British actor (1961–2025)

Simon Fisher-Becker (25 November 1961 – 9 March 2025) was a British stage, television and film actor, specialising in comedy and character parts. His notable roles include the Fat Friar in Harry Potter and the Philosopher's Stone, and Dorium Maldovar in series 5 and 6 of Doctor Who.

==Career==
Simon Fisher-Becker was born 25 November 1961 in London. Raised in Ruislip, in the London Borough of Hillingdon, he was mostly interested in music as a child and learned to play the clarinet and saxophone.

His first acting role was as a griffin in a primary school production of Alice in Wonderland. He discovered he liked acting better after being cast as Mr. Bumble in a school production of Oliver Twist, and studied drama in his sixth form at Northwood School. In 1975, he joined the Hillingdon Music Centre, later Hillingdon Music Service, which provided Saturday classes for music students at local public schools, and became an assistant warden in 1981. He also co-founded the Hillindon Symphony Orchestra and the Second Chance Concert Band, for which he acted as conductor.

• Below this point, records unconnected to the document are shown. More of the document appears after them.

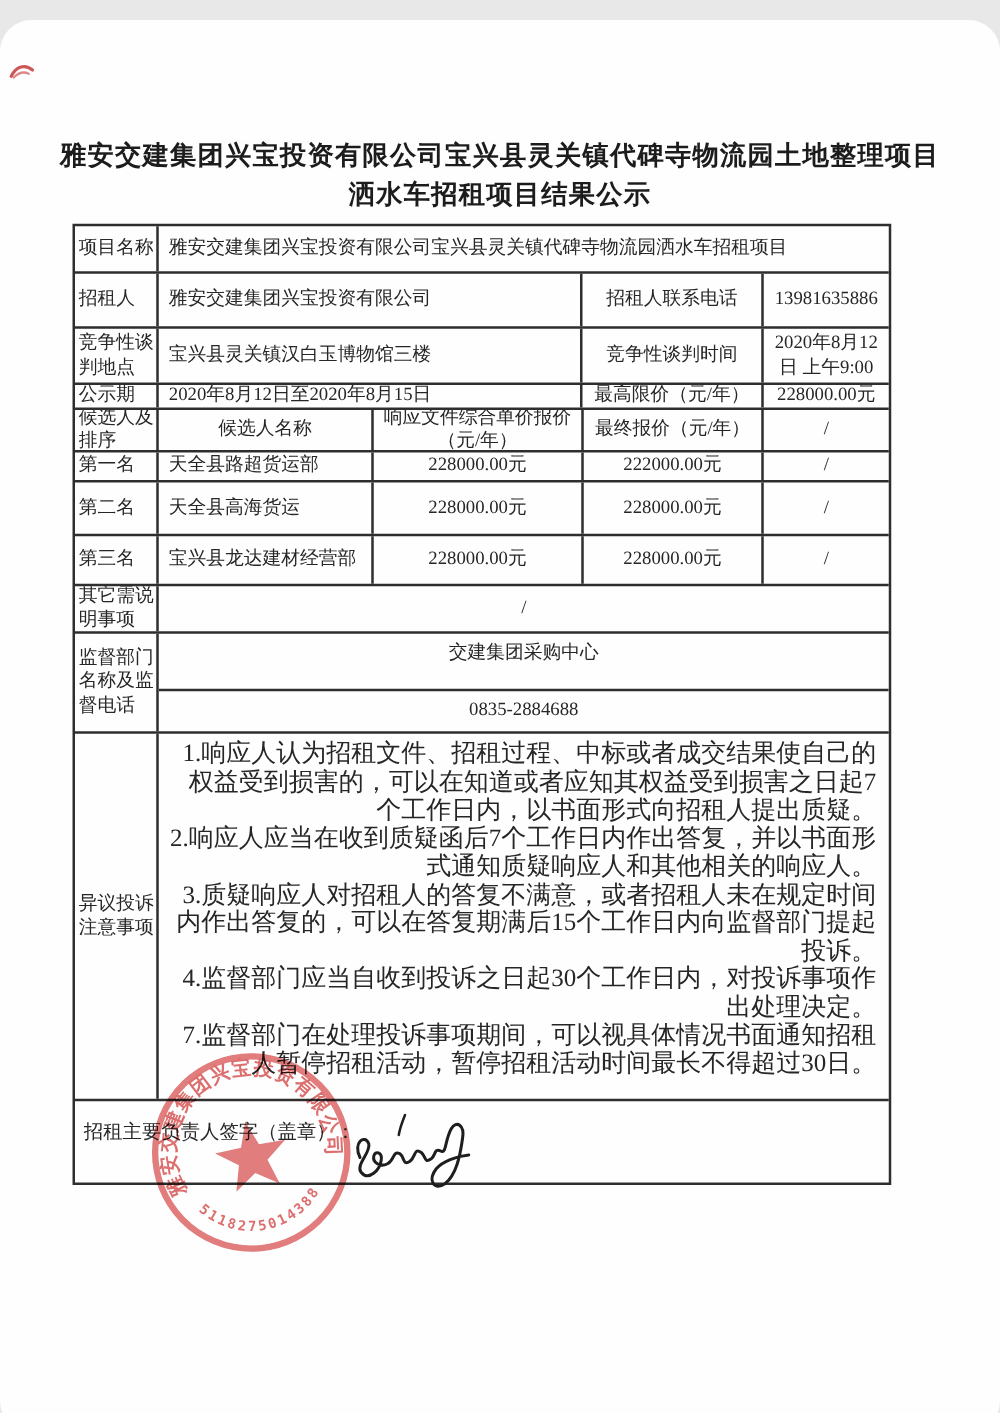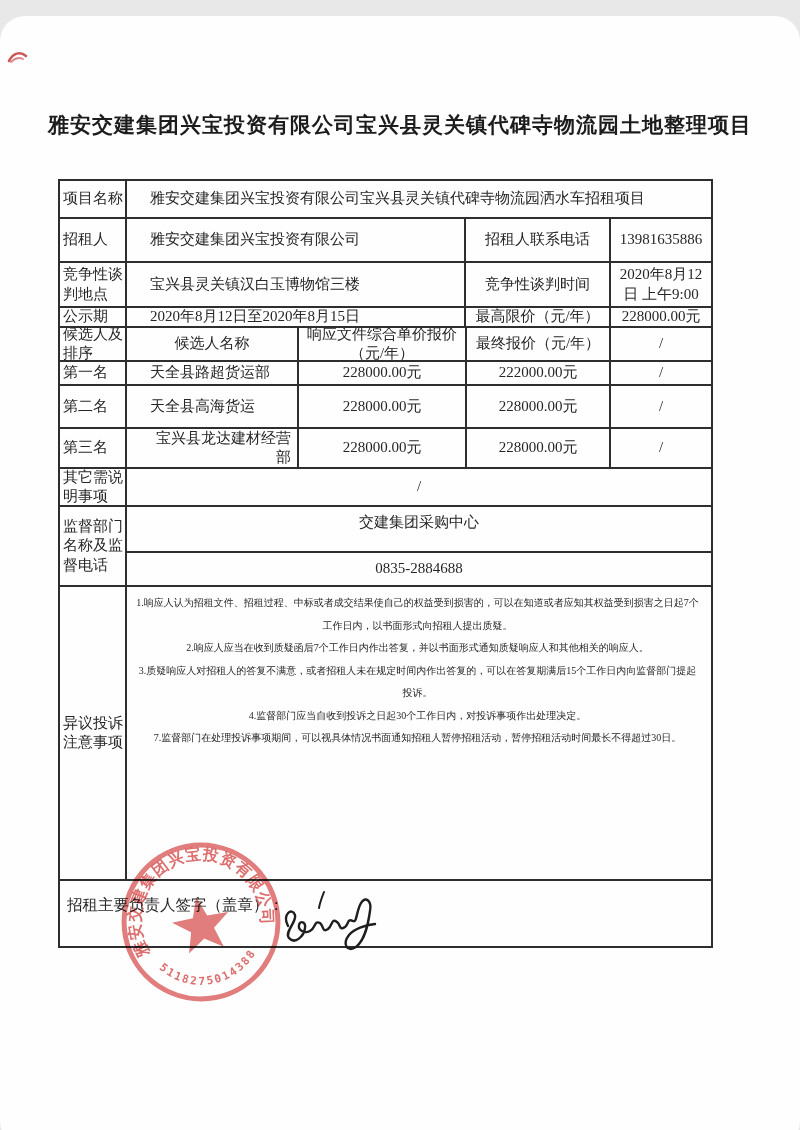"洒水车招租项目结果公示" span { html: none -> <span>洒水车招租项目结果公示</span> }
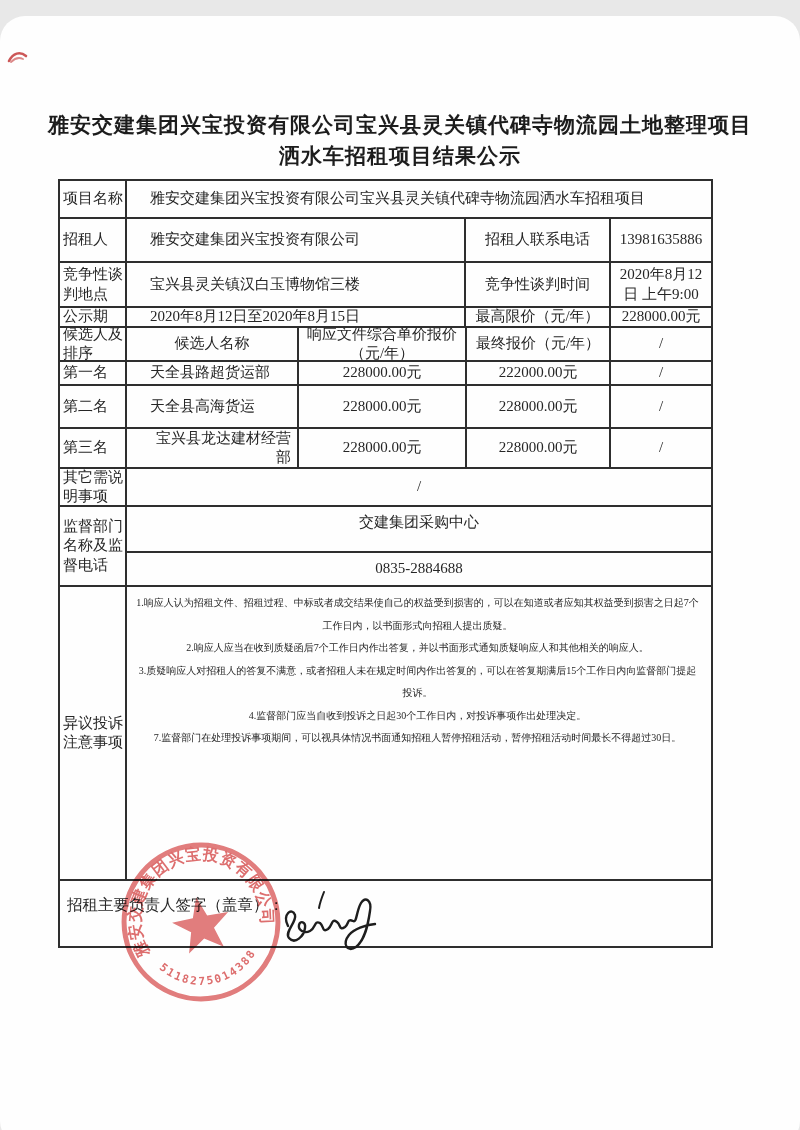"雅安交建集团兴宝投资有限公司宝兴县灵关镇代碑寺物流园洒水车招租项目" .lft { padding-left: 23px -> 8px; text-align: right -> center }
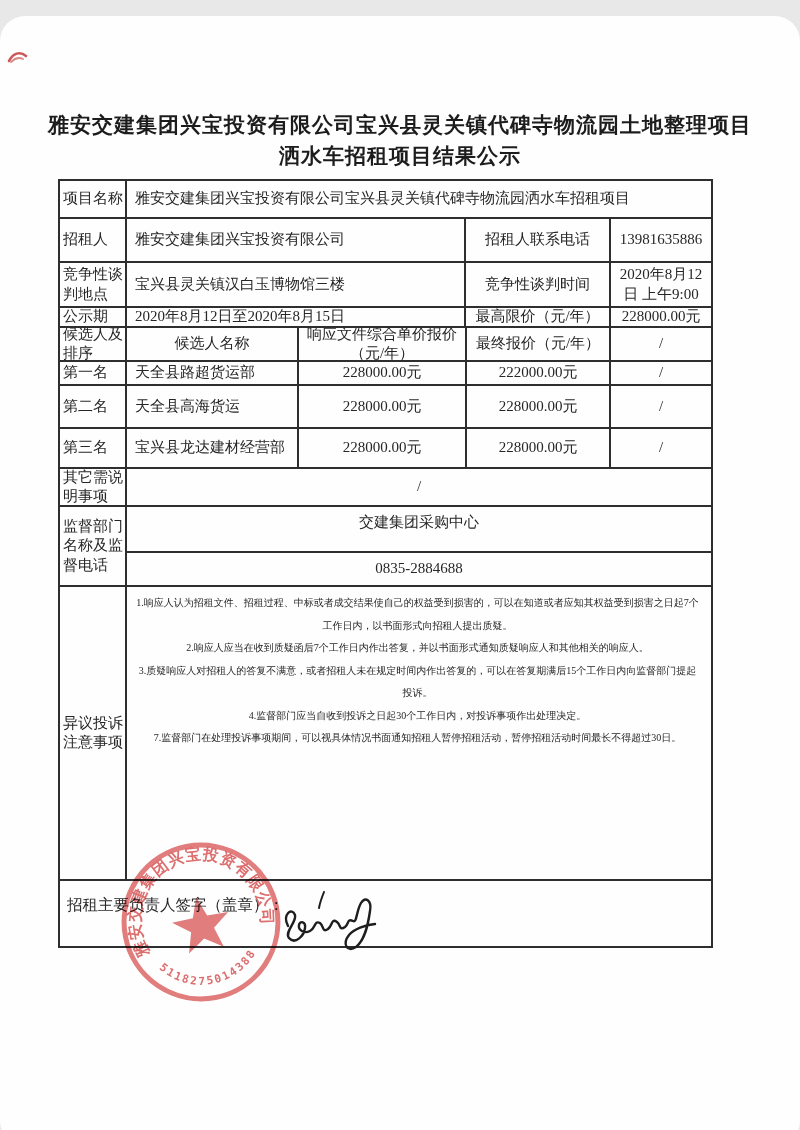"1.响应人认为招租文件、招租过程、中标或者成交结果使自己的权益受到损害的，可以在" .objection-text { font-size: 10px -> 20px; text-align: center -> right }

Fisher-Becker worked in the civil service, and for a period of time worked for the House of Lords, the upper house of the Parliament of the United Kingdom. After leaving government service, (Note: Sources say he resigned or that he was made redundant.) he took a drama course and began to pursue an acting career. While seeking roles, he managed a theatre and worked as a human resources independent contractor.

In January 1988, he joined the Theatre in Education project. His group, the GCSE Syllabus Players, went on a six-week national teaching tour in public schools.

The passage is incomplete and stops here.